RECORDS TO USE —
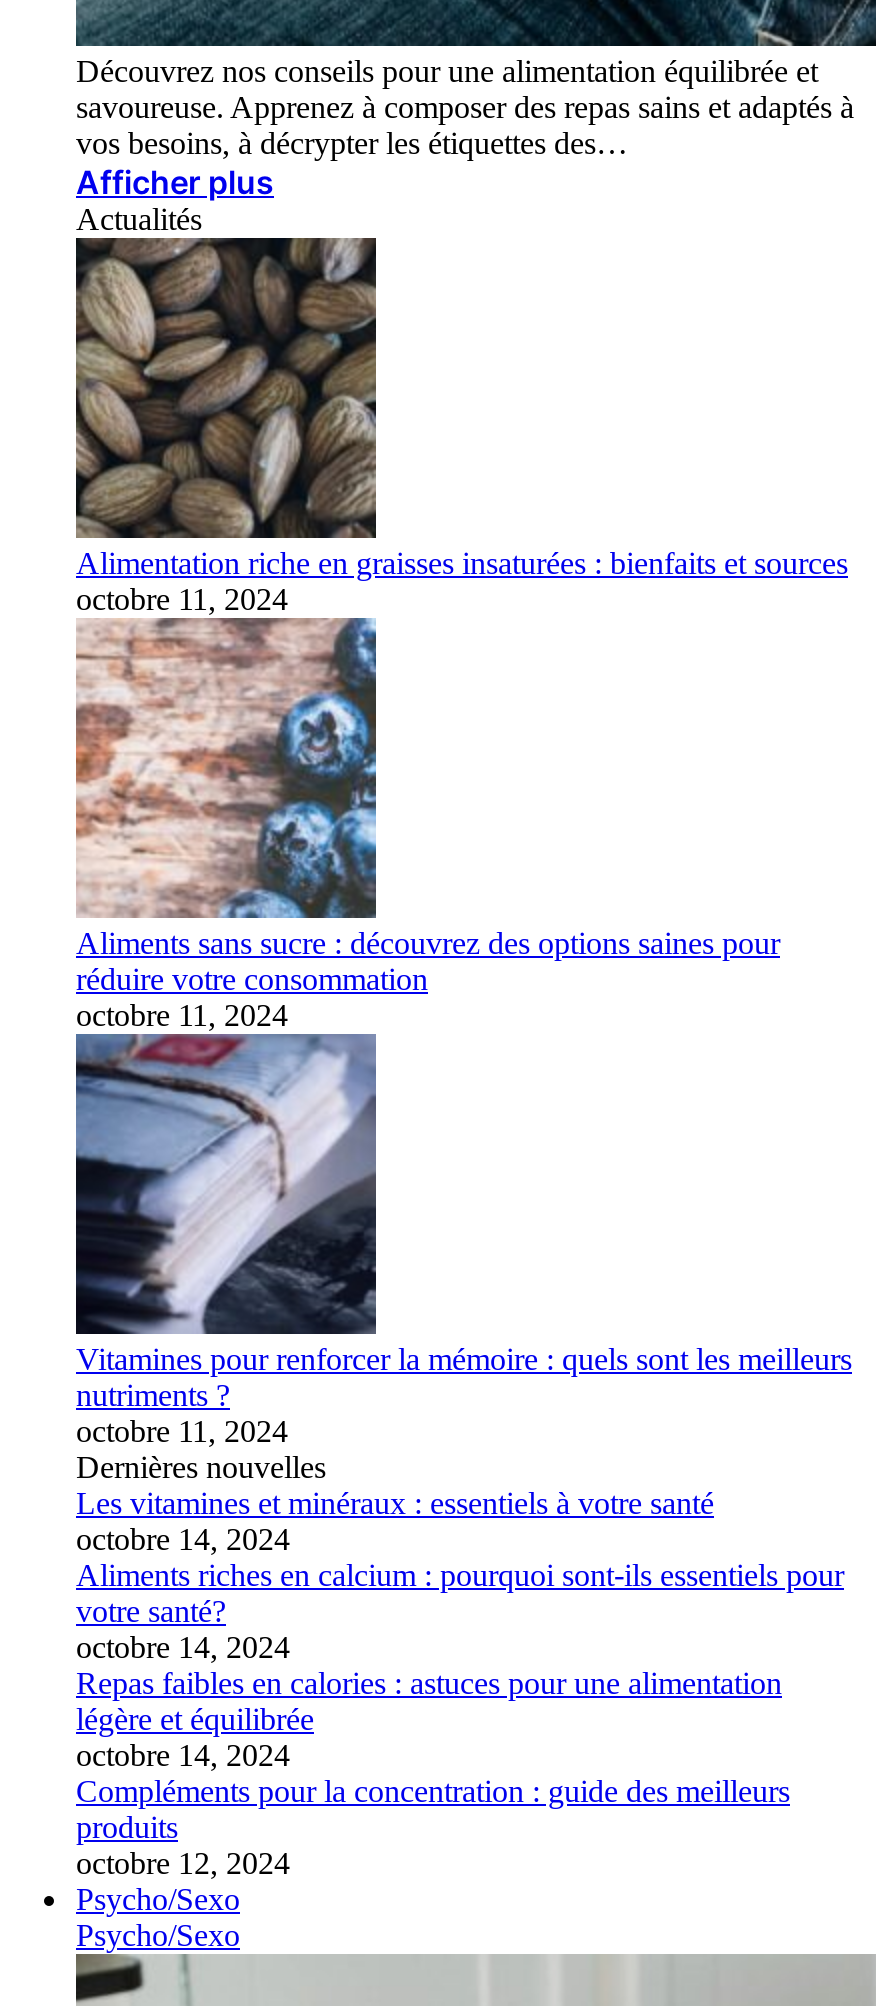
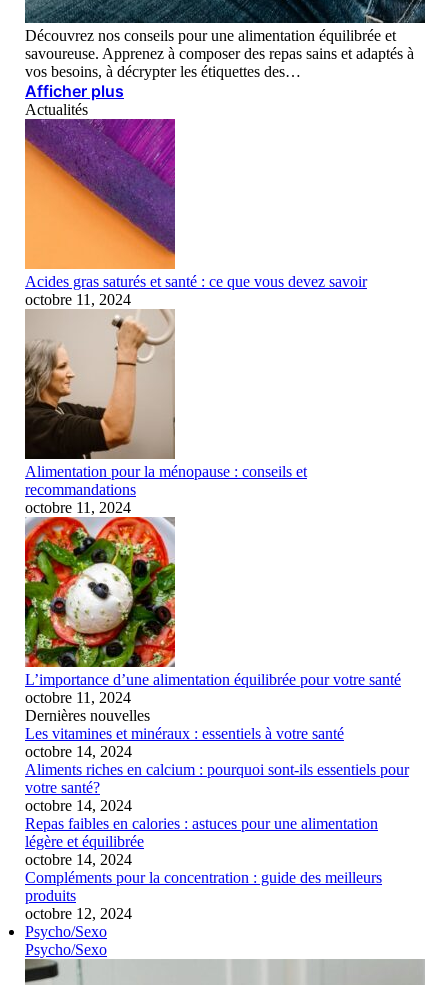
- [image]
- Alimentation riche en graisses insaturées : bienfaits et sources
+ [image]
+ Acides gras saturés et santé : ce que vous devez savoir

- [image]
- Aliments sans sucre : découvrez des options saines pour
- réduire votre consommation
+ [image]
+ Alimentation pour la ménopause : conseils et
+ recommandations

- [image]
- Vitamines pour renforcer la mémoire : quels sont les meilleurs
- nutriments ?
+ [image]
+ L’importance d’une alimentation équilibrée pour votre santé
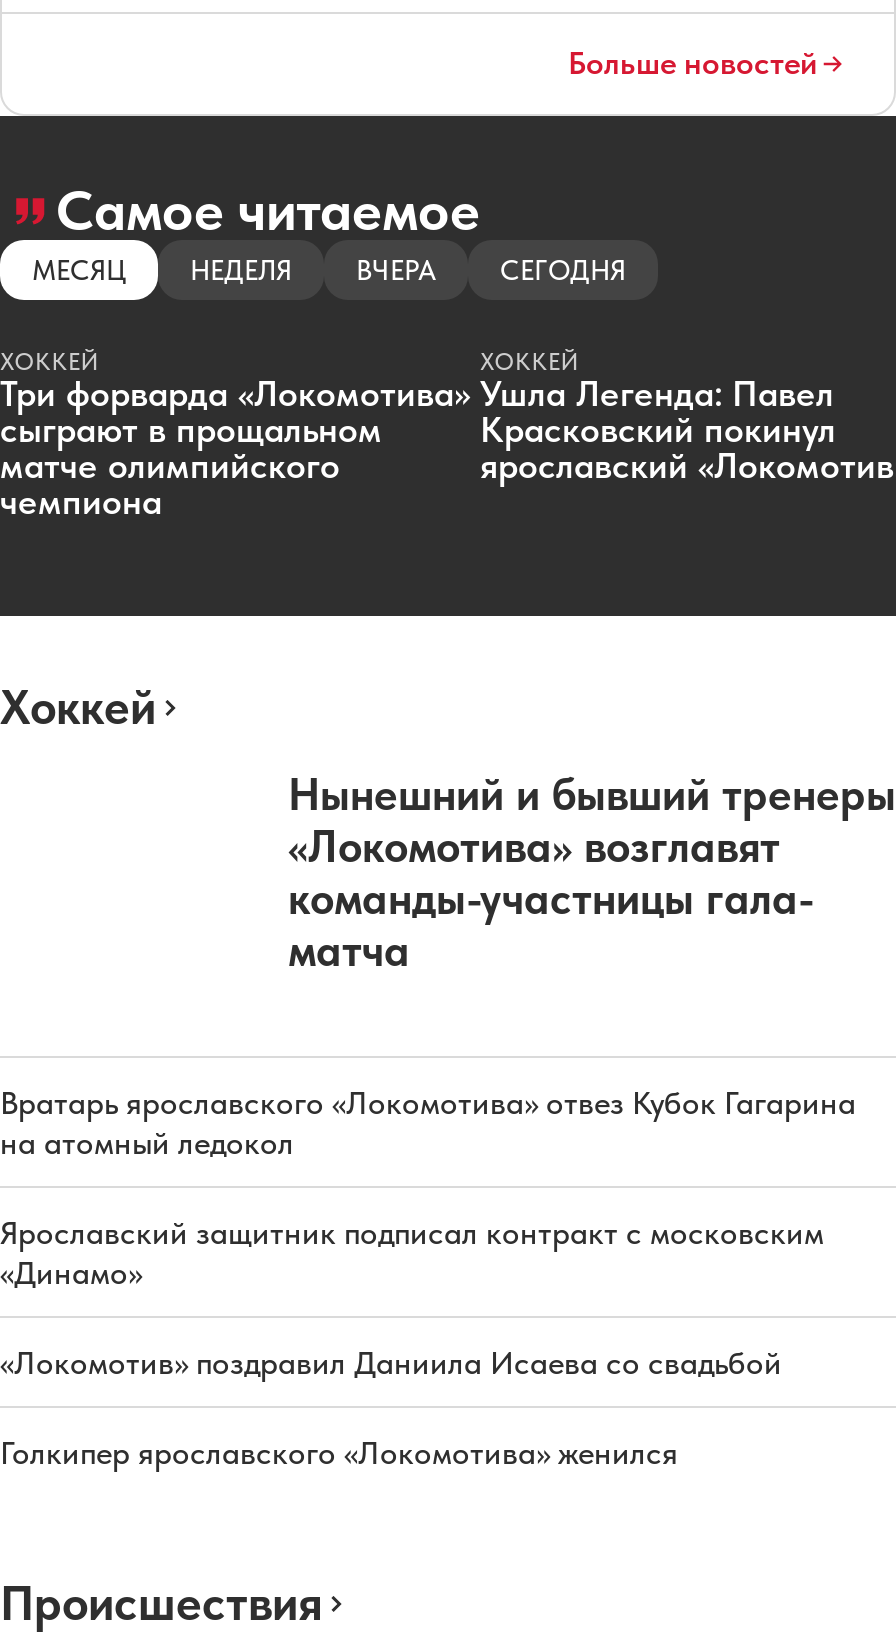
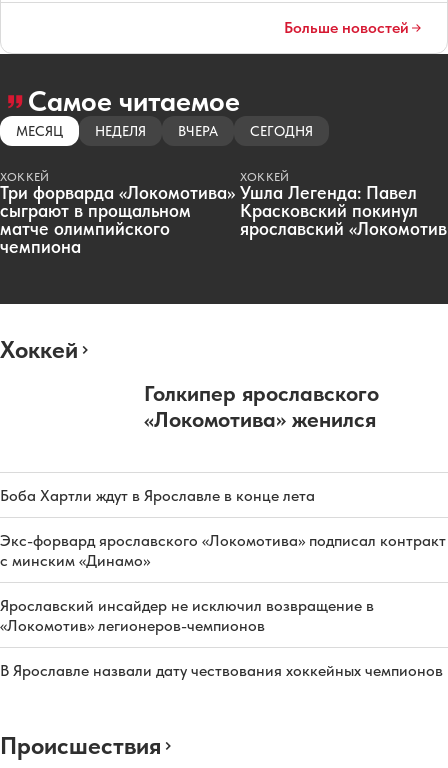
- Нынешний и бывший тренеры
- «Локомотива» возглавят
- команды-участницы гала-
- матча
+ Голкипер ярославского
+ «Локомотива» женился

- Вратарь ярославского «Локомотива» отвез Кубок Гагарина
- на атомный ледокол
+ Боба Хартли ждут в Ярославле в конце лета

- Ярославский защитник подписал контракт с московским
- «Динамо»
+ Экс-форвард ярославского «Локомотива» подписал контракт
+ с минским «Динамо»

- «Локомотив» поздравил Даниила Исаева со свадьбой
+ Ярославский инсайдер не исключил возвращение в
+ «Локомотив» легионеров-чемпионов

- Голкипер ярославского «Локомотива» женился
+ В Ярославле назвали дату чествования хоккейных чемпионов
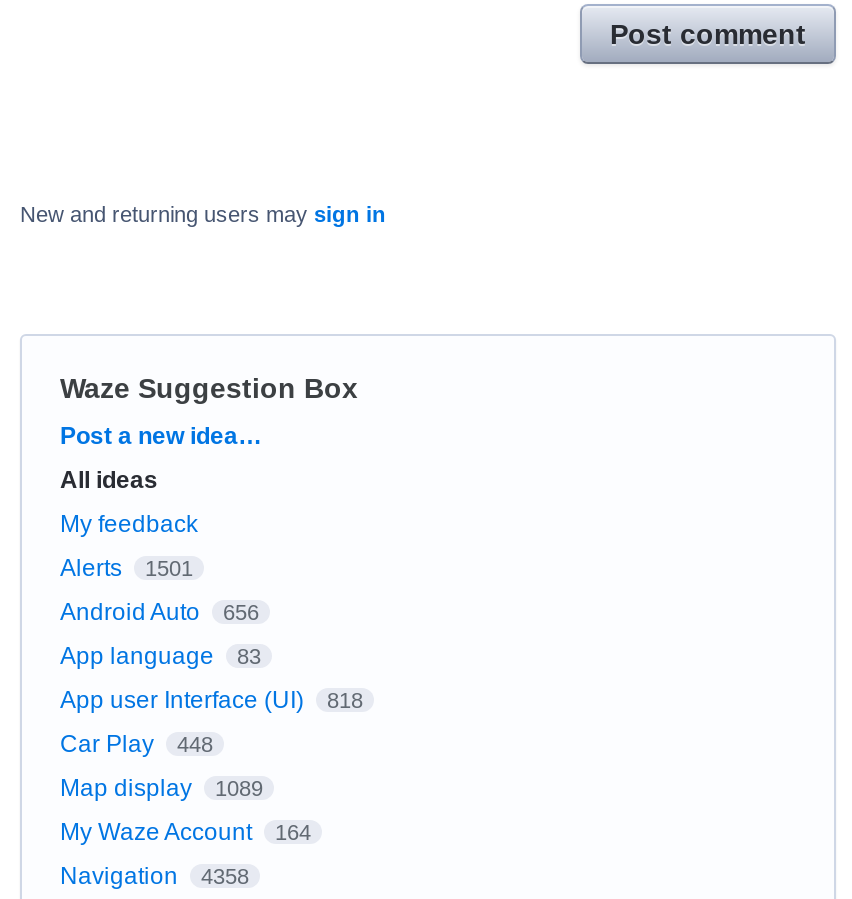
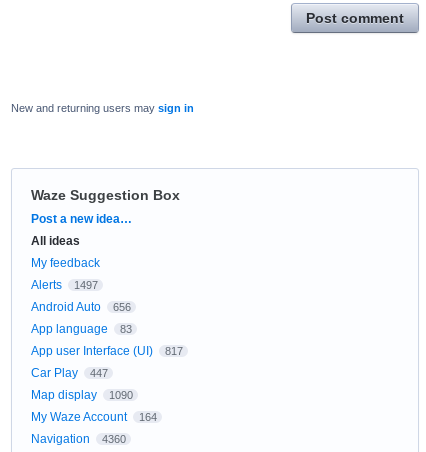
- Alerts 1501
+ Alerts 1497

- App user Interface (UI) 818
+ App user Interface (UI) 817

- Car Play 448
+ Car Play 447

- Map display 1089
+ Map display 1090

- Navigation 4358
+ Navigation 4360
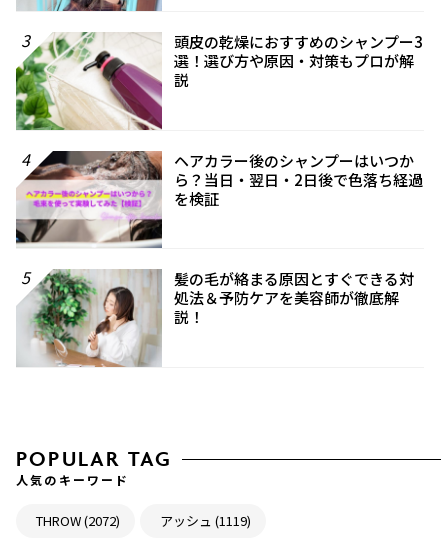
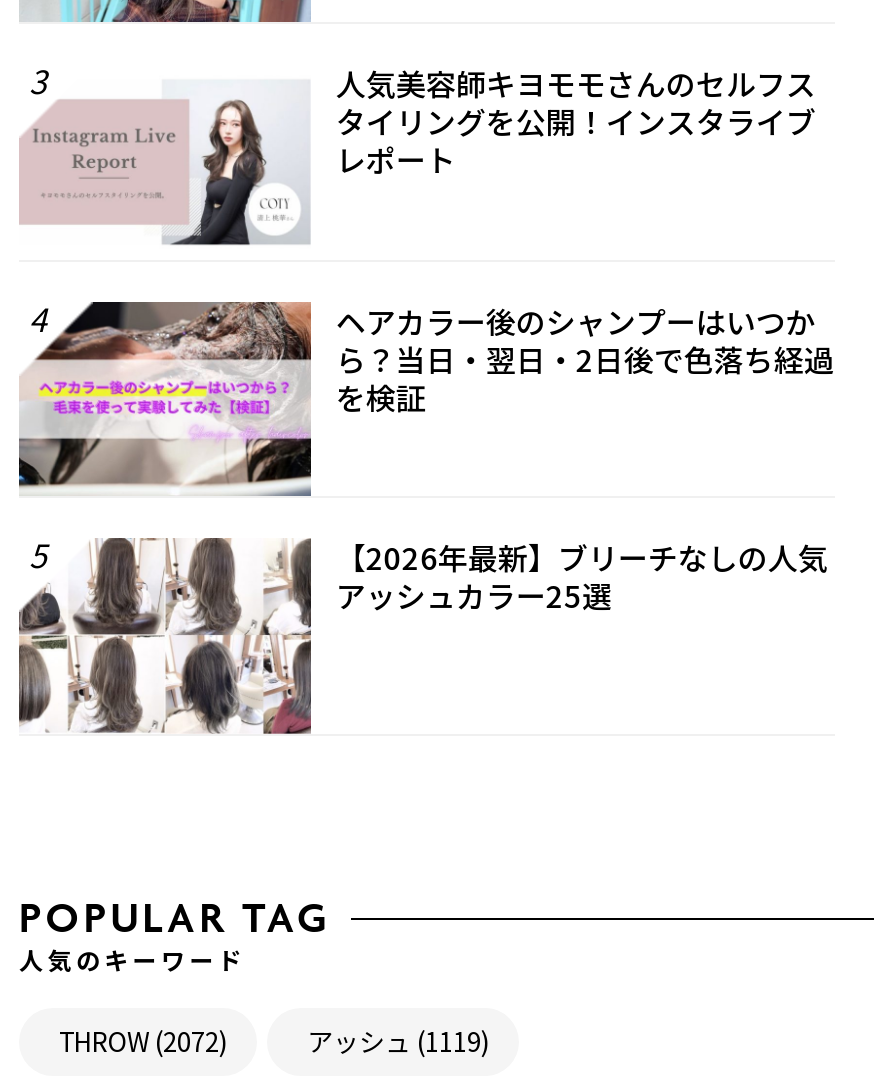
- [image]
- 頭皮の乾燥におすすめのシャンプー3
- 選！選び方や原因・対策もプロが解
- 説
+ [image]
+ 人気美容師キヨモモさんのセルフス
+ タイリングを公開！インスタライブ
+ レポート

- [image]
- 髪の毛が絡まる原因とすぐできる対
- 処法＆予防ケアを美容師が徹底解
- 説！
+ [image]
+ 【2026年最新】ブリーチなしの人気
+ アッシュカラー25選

TASK OBJECTIVE — Return the listing above word for word, with the pictures removed.

WRITTEN REPLY —
- [image]
- Alimentation riche en graisses insaturées : bienfaits et sources
+ [image]
+ Acides gras saturés et santé : ce que vous devez savoir

- [image]
- Aliments sans sucre : découvrez des options saines pour
- réduire votre consommation
+ [image]
+ Alimentation pour la ménopause : conseils et
+ recommandations

- [image]
- Vitamines pour renforcer la mémoire : quels sont les meilleurs
- nutriments ?
+ [image]
+ L’importance d’une alimentation équilibrée pour votre santé
- Нынешний и бывший тренеры
- «Локомотива» возглавят
- команды-участницы гала-
- матча
+ Голкипер ярославского
+ «Локомотива» женился

- Вратарь ярославского «Локомотива» отвез Кубок Гагарина
- на атомный ледокол
+ Боба Хартли ждут в Ярославле в конце лета

- Ярославский защитник подписал контракт с московским
- «Динамо»
+ Экс-форвард ярославского «Локомотива» подписал контракт
+ с минским «Динамо»

- «Локомотив» поздравил Даниила Исаева со свадьбой
+ Ярославский инсайдер не исключил возвращение в
+ «Локомотив» легионеров-чемпионов

- Голкипер ярославского «Локомотива» женился
+ В Ярославле назвали дату чествования хоккейных чемпионов
- Alerts 1501
+ Alerts 1497

- App user Interface (UI) 818
+ App user Interface (UI) 817

- Car Play 448
+ Car Play 447

- Map display 1089
+ Map display 1090

- Navigation 4358
+ Navigation 4360
- [image]
- 頭皮の乾燥におすすめのシャンプー3
- 選！選び方や原因・対策もプロが解
- 説
+ [image]
+ 人気美容師キヨモモさんのセルフス
+ タイリングを公開！インスタライブ
+ レポート

- [image]
- 髪の毛が絡まる原因とすぐできる対
- 処法＆予防ケアを美容師が徹底解
- 説！
+ [image]
+ 【2026年最新】ブリーチなしの人気
+ アッシュカラー25選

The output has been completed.